The Use of Nanoarrays for Highly Sensitive and Selective Detection of Human Immunodeficiency Virus Type 1 in Plasma
Ki-Bum Lee ,† Eun-Young Kim ,‡ Chad A. Mirkin ,*† and Steven M. Wolinsky *†‡
Department of Chemistry and The Institute for Nanotechnology, Northwestern University, Evanston, Illinois, and Division of Infectious Diseases, The Feinberg School of Medicine, Northwestern University, Chicago, Illinois
* Corresponding authors.Chad A. Mirkin, Steven M. Wolinsky
†Department of Chemistry and The Institute for Nanotechnology.

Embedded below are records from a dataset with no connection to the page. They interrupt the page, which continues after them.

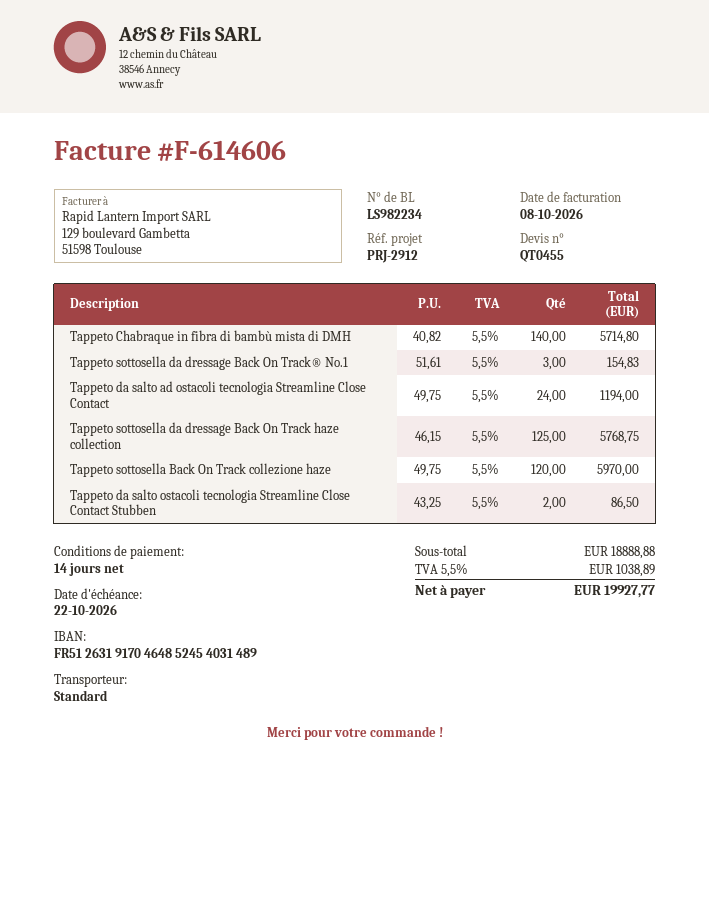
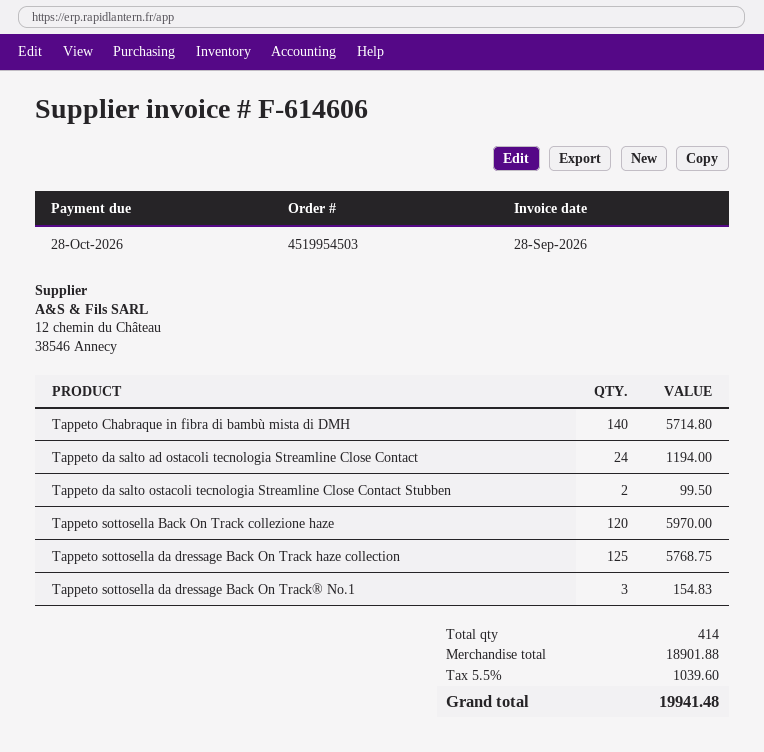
invoice date: 2026-10-08 -> 2026-09-28
due date: 2026-10-22 -> 2026-10-28
Tappeto da salto ostacoli tecnologia Streamline Close Contact Stubben: 2 for 86.50 -> 2 for 99.50
subtotal: 18888.88 -> 18901.88
tax: 5.5% = 1038.89 -> 5.5% = 1039.60
total: 19927.77 -> 19941.48

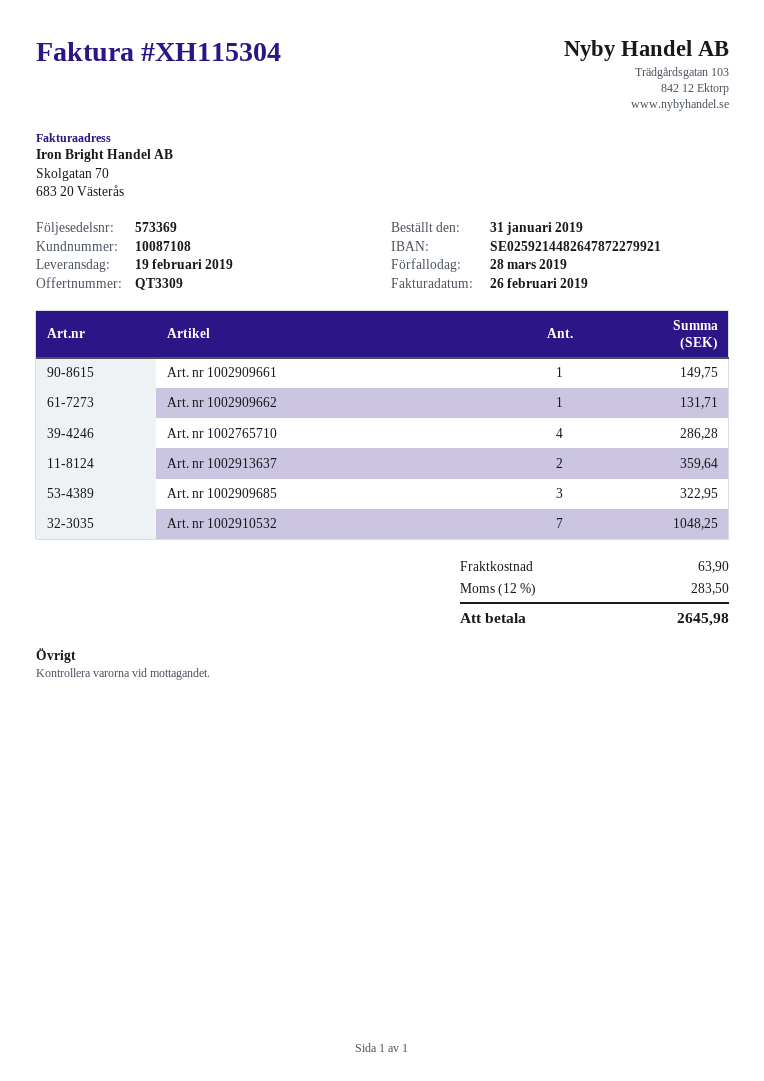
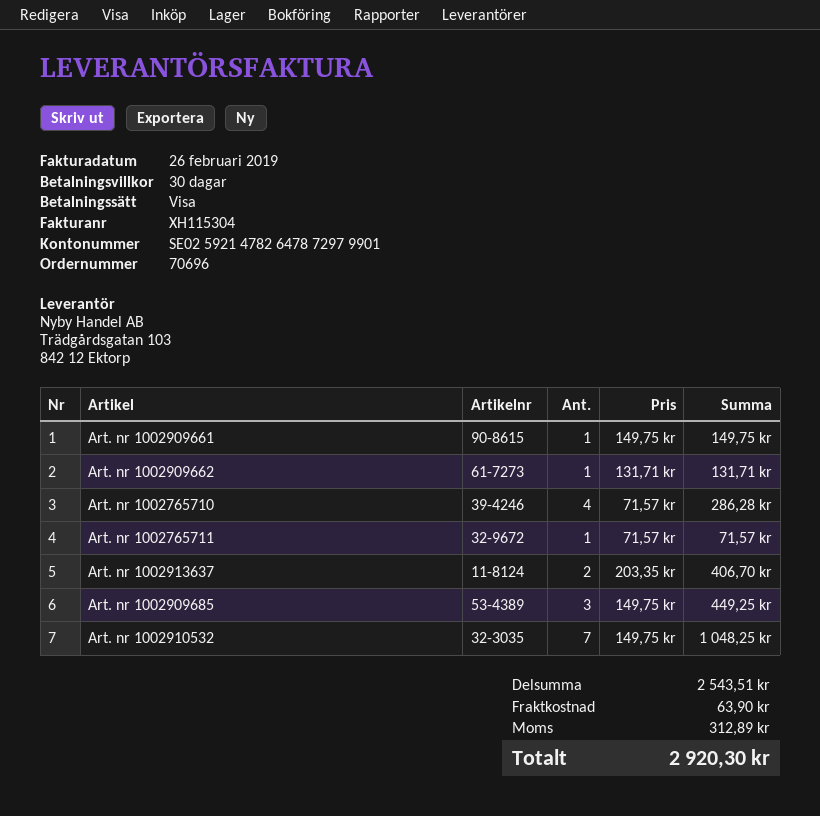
bank account: SE0259214482647872279921 -> SE0259214782647872979901
Art. nr 1002913637: 2 for 359.64 -> 2 for 406.70
Art. nr 1002909685: 3 for 322.95 -> 3 for 449.25
Art. nr 1002765711: none -> 1 for 71.57
tax: 283.50 -> 312.89
total: 2645.98 -> 2920.30

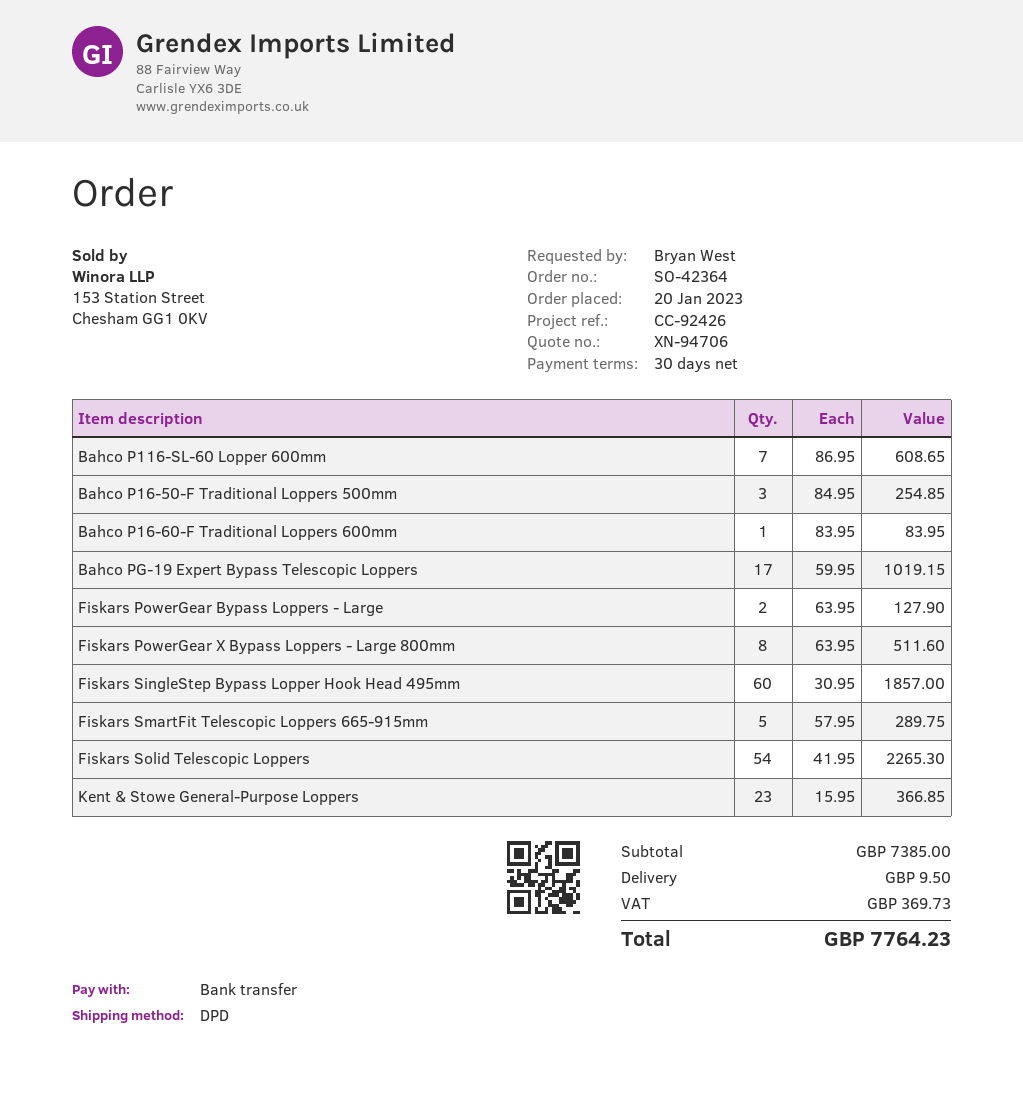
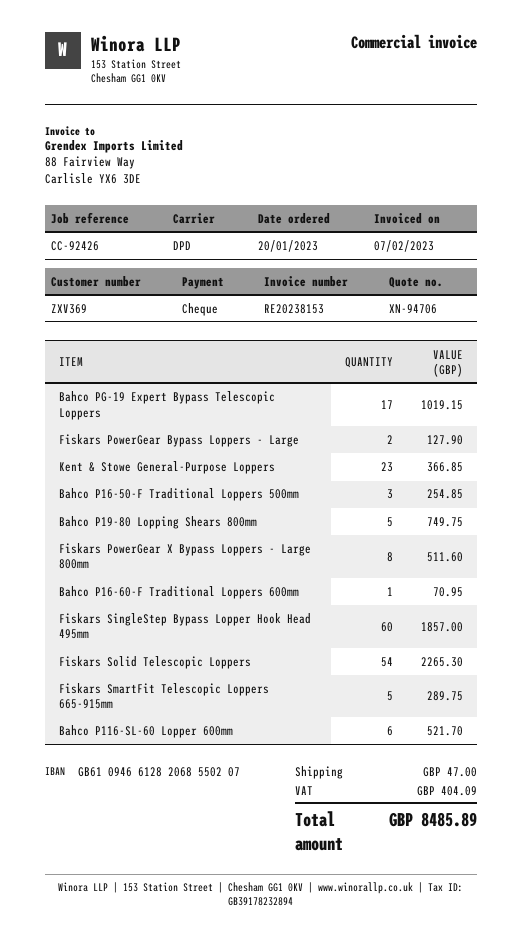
payment method: bank transfer -> cheque
Bahco P116-SL-60 Lopper 600mm: 7 for 608.65 -> 6 for 521.70
Bahco P16-60-F Traditional Loppers 600mm: 1 for 83.95 -> 1 for 70.95
Bahco P19-80 Lopping Shears 800mm: none -> 5 for 749.75
shipping: 9.50 -> 47.00
tax: 369.73 -> 404.09
total: 7764.23 -> 8485.89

‡The Feinberg School of Medicine.
Arrays of antibodies with well-defined feature size and spacing are necessary for developing highly sensitive and selective immunoassays to detect macromolecules in complex solutions. Here we report the application of nanometer-scale antibody array-based analysis to determine the presence of the human immunodeficiency virus type 1 (HIV-1) in blood samples. Dip-pen nanolithography (DPN) was used to generate nanoscale patterns of antibodies against the HIV-1 p24 antigen on a gold surface. Feature sizes were less than 100-nanometers, and the activity of the antibody was preserved. HIV-1 p24 antigen in plasma obtained directly from HIV-1-infected patients was hybridized to the antibody array in situ, and the bound protein was hybridized to a gold antibody-functionalized nanoparticle probe for signal enhancement. The nanoarray features in the three-component sandwich assay were confirmed by atomic force microscopy (AFM). Demonstration of measurable amounts of HIV-1 p24 antigen in plasma obtained from men with less than 50 copies of RNA per ml of plasma (corresponding to 0.025 pg per ml) illustrates that the nanoarray-based assay can exceed the limit of detection of conventional enzyme-linked immunosorbent assay (ELISA)-based immunoassays (5 pg per ml of plasma) by more than 1000-fold.